As previously mentioned, An Se-young topped the 2023 BWF Olympic Points Table with an impressive win rate of 89.5%. Therefore, in our research on the prediction model for women’s singles badminton, we aimed to analyze data on an annual basis, focusing on a single variable, with An Se-young as the subject. We compiled data on all her matches in 2023 against other players ranked 2–5 in the world, totaling 18 matches. To avoid interference from other factors, we excluded matches where An Se-young or her opponents participated while injured, as well as tournaments below the 300 level. After balancing the participation frequency of other top 2–5 ranked players, we ultimately selected 10 matches as the dataset for this study. Admittedly, the model constructed in this study has certain limitations, such as a small sample size, simplistic criteria for personal style classification, and the lack of consideration for differences in players’ handedness. In future research, we can address these limitations by expanding the sample dataset, improving the accuracy of personal style classification, and conducting more in-depth statistical analysis with large data samples to provide more accurate and targeted pre-match tactical advice.

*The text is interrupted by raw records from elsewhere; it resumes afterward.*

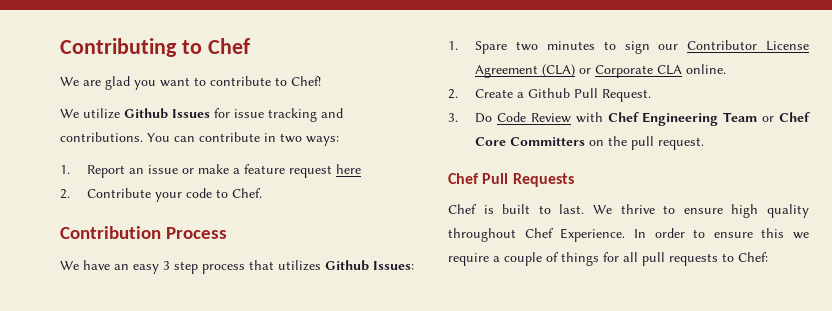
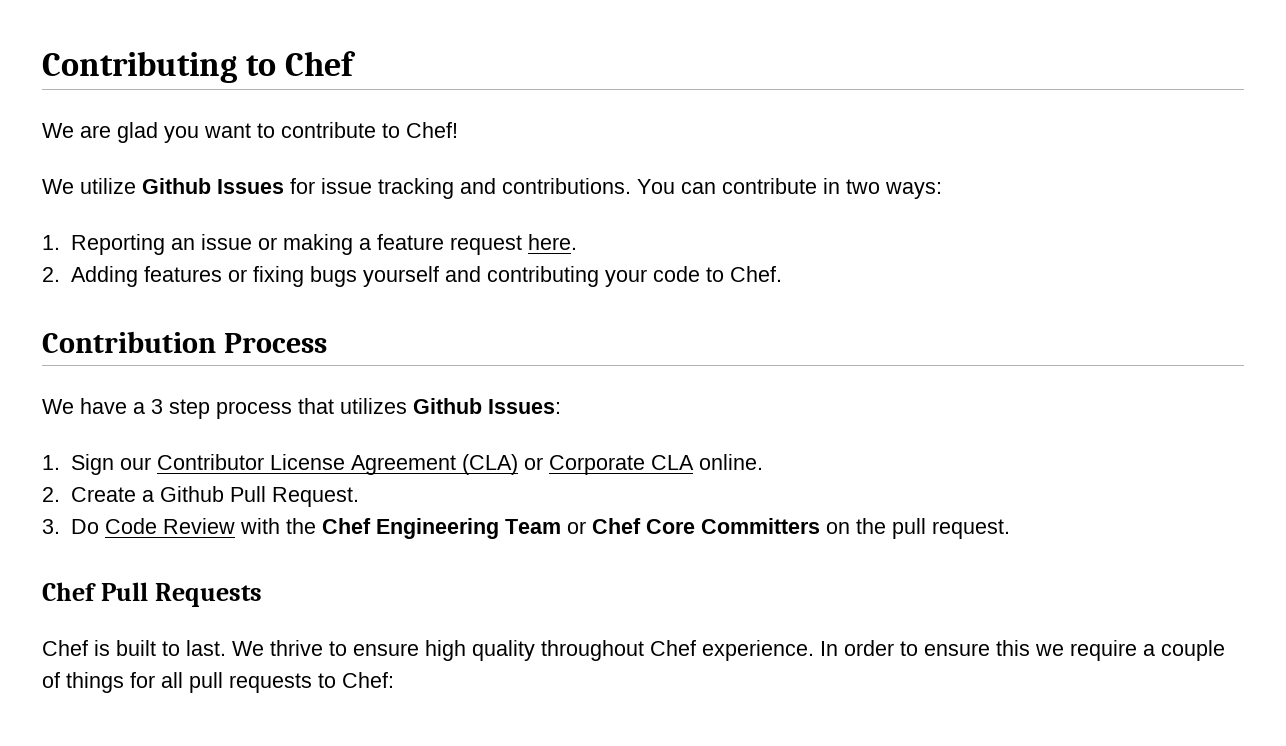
- 1. Report an issue or make a feature request here
- 2. Contribute your code to Chef.
+ 1. Reporting an issue or making a feature request here.
+ 2. Adding features or fixing bugs yourself and contributing your code to Chef.
- We have an easy 3 step process that utilizes Github Issues:
+ We have a 3 step process that utilizes Github Issues:
- 1. Spare two minutes to sign our Contributor License Agreement (CLA) or Corporate CLA online.
+ 1. Sign our Contributor License Agreement (CLA) or Corporate CLA online.
- 3. Do Code Review with Chef Engineering Team or Chef Core Committers on the pull request.
+ 3. Do Code Review with the Chef Engineering Team or Chef Core Committers on the pull request.
- We thrive to ensure high quality throughout Chef Experience.
+ We thrive to ensure high quality throughout Chef experience.

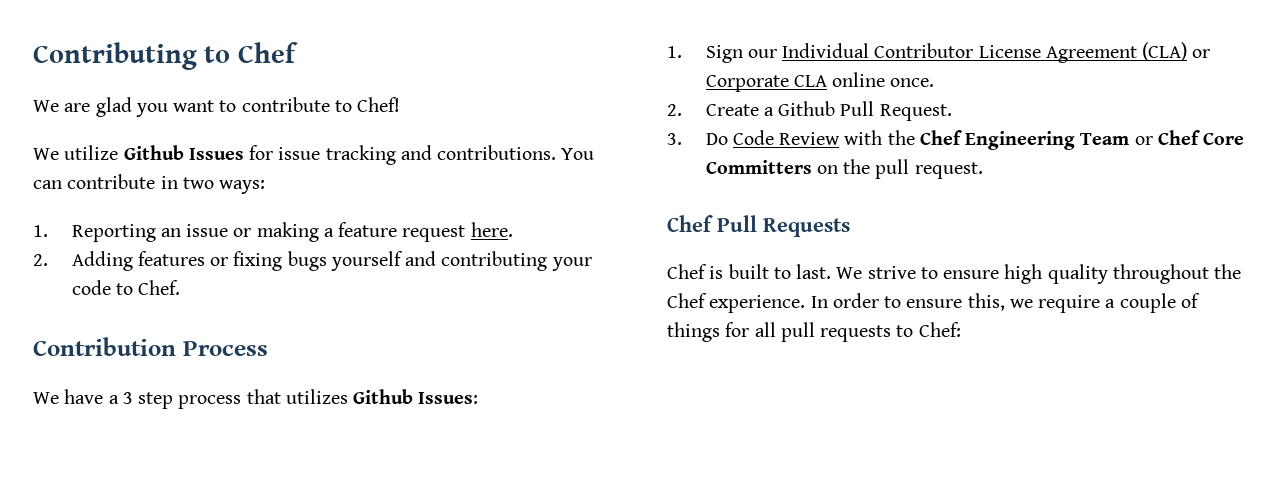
- 1. Sign our Contributor License Agreement (CLA) or Corporate CLA online.
+ 1. Sign our Individual Contributor License Agreement (CLA) or Corporate CLA online once.
- We thrive to ensure high quality throughout Chef experience.
+ We strive to ensure high quality throughout the Chef experience.
- In order to ensure this we require a couple of things for all pull requests to Chef:
+ In order to ensure this, we require a couple of things for all pull requests to Chef:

Ten representative matches were selected as the source of data for this study. In terms of An Se-young’s opponents, players ranked 2–5 in the WBF Olympic Points Ranking (as of 2023) were selected, including Chen Yu Fei, Xie Yamaguchi, Tzu-Ying Dai, and Carolina Marin. The matches between An Se-young and her opponents were all of a very high competitive level. Except for An Se-young, the other four athletes had mutual victories and defeats in the current year, so it is beneficial to reduce the modeling bias caused by technical differences. From the 10 matches, a total time of 10h32min was recorded, with the actual game time recorded as 140min49s. This includes finals and/or semifinals from the Indonesia Open, China Open, World Championships, Asian Championships and Asian Games organized by the Badminton World Federation (BWF) in 2023, in which An Se-young participated.

3.2 Dataset construction

3.2.1 Data source.

The badminton competition videos used in this study were obtained from the YouTube video sharing platform (http://www.youtube.com), which is a video resource that can be used for public scientific research (for non-profit purposes).

3.2.2 Data selection.

An Se-young has a strong ability to use shot placement and tactics to score through multiple deliberately placed shots. She usually combines a 2–3 shot sequence to convert certain playing tactics into points. This means it is difficult to reflect the characteristics of An’s playing style and the way she changes the ball path in the multi-shot phase if the statistics are conducted using the traditional serve-receive segment, restriction segment and multi-shot segment as the statistical dataset. Based on this, the following improvements were made in this study:

On the basis of the three-stage, the data on serving errors were further screened, more than 2 shots of valid data were selected for collection, and the area where the scored and lost balls landed was added (e.g., if the ball went out of bounds or didn’t go over the net, it was judged to be a forced or unforced error);
In view of the characteristics of An Se-young’s playing style, the detailed statistics of the playing tactics of the last 3 shots, including the location of the ball and the techniques used, a visualization platform proposed by Wei-Yao Wang (2023) has been deployed to illustrate the variability of analysis cases from Shuttle Set for coaches to delve into players’ tactical preferences with human-interactive interfaces, which was also used by national badminton teams during multiple international high-ranking matches [15], are shown in Fig 1 and Table 1. The location of the ball and its corresponding number are shown in Fig 1 and Table 1, and the names of the techniques used and their corresponding numbers are shown in Table 2.

Download:

Fig 1. The serving position and its corresponding number.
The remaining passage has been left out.